» **Aim of the task**
All that is required is the number of lines in this listing that hold "subtotal".

# # # # # # #

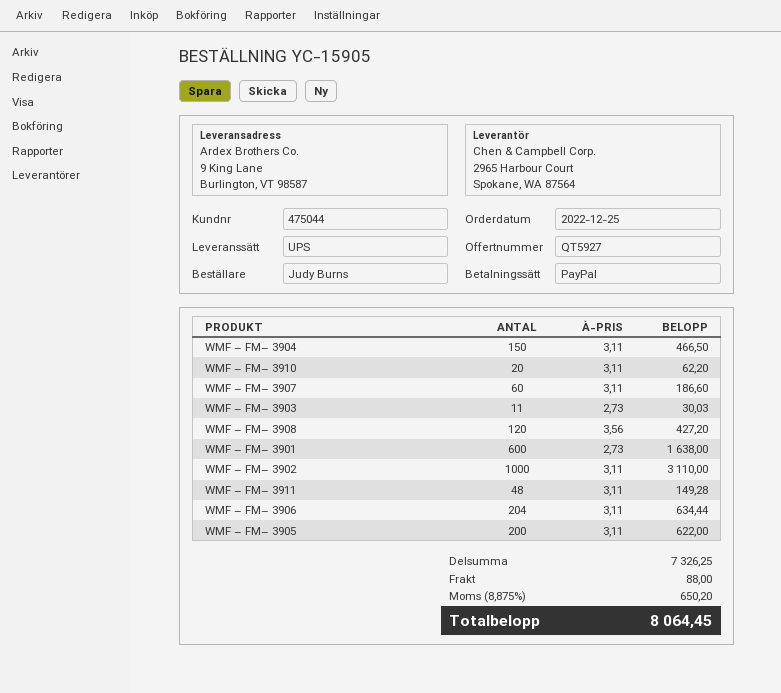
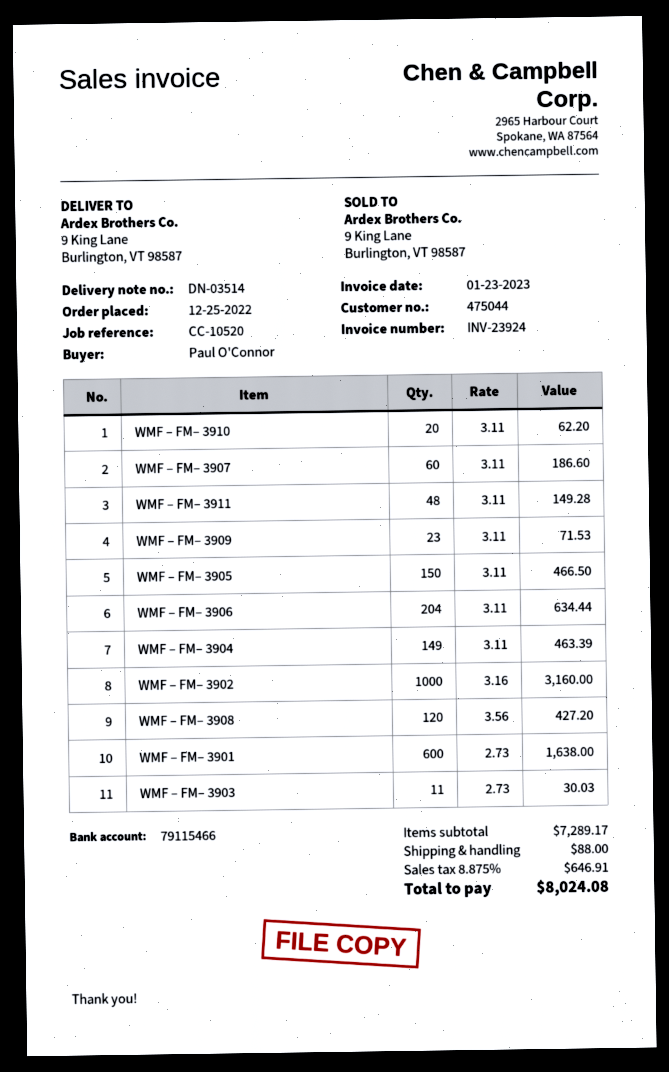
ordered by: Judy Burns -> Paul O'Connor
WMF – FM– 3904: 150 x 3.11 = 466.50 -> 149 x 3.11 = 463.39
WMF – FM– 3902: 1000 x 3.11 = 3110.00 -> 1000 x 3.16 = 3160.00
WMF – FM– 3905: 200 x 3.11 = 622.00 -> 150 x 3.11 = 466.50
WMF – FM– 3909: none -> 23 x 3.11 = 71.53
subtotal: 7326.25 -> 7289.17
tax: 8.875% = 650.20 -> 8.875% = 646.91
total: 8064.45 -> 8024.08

# # # # # # #

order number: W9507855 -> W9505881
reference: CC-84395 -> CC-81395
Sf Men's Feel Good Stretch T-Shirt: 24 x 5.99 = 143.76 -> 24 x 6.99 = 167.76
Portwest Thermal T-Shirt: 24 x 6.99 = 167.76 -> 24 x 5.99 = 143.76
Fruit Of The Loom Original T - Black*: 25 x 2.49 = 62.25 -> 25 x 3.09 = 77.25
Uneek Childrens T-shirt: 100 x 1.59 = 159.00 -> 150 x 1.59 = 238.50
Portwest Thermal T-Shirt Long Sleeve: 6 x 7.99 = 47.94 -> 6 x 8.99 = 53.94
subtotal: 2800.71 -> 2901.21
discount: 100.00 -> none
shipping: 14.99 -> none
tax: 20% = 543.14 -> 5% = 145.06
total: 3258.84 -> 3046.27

# # # # # # #

» **Task output**
2